**EXERCISE**: Go through the entries below and tally the lines holding "Code"; please reply with the number only.
DATA RECORDS Block Start
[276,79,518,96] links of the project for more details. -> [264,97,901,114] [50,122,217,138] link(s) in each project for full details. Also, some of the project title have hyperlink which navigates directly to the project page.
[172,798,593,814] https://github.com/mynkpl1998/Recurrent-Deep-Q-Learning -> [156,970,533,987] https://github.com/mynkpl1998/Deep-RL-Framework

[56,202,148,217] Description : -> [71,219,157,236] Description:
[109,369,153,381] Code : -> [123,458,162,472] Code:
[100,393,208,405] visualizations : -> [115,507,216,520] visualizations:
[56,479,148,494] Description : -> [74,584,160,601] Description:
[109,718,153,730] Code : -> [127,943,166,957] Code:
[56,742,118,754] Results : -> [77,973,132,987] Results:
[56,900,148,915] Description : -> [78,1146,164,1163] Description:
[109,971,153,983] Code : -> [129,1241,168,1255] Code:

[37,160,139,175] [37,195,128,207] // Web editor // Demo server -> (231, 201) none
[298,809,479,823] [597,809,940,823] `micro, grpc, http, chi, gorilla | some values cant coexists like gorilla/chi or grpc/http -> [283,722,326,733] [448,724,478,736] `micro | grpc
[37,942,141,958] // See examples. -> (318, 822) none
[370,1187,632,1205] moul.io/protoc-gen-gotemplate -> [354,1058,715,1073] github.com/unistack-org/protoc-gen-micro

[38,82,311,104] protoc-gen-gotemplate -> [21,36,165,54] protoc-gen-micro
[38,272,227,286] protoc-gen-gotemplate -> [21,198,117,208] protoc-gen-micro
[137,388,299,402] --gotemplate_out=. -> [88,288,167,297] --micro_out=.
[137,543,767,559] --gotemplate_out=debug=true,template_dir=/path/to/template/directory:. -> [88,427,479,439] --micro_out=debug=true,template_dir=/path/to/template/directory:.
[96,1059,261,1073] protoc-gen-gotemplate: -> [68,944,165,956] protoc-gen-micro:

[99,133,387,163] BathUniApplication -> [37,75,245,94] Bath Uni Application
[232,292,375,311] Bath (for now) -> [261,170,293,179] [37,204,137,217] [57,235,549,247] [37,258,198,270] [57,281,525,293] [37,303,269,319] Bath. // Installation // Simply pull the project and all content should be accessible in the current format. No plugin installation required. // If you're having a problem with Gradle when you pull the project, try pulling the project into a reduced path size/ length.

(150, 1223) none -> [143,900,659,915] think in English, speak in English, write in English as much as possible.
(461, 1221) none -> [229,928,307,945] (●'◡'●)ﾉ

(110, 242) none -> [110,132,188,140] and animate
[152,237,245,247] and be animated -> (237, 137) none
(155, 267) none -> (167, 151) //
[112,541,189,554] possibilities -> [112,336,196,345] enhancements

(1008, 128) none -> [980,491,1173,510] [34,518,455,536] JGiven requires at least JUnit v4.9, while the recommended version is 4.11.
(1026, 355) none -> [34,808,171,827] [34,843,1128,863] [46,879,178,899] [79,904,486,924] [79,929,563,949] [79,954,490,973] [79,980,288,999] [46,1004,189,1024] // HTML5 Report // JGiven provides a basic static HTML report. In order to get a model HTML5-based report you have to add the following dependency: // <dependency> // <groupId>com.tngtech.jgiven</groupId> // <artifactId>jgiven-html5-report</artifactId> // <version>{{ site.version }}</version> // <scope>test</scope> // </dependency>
DATA RECORDS Block End
**EXERCISE RESULT**: 3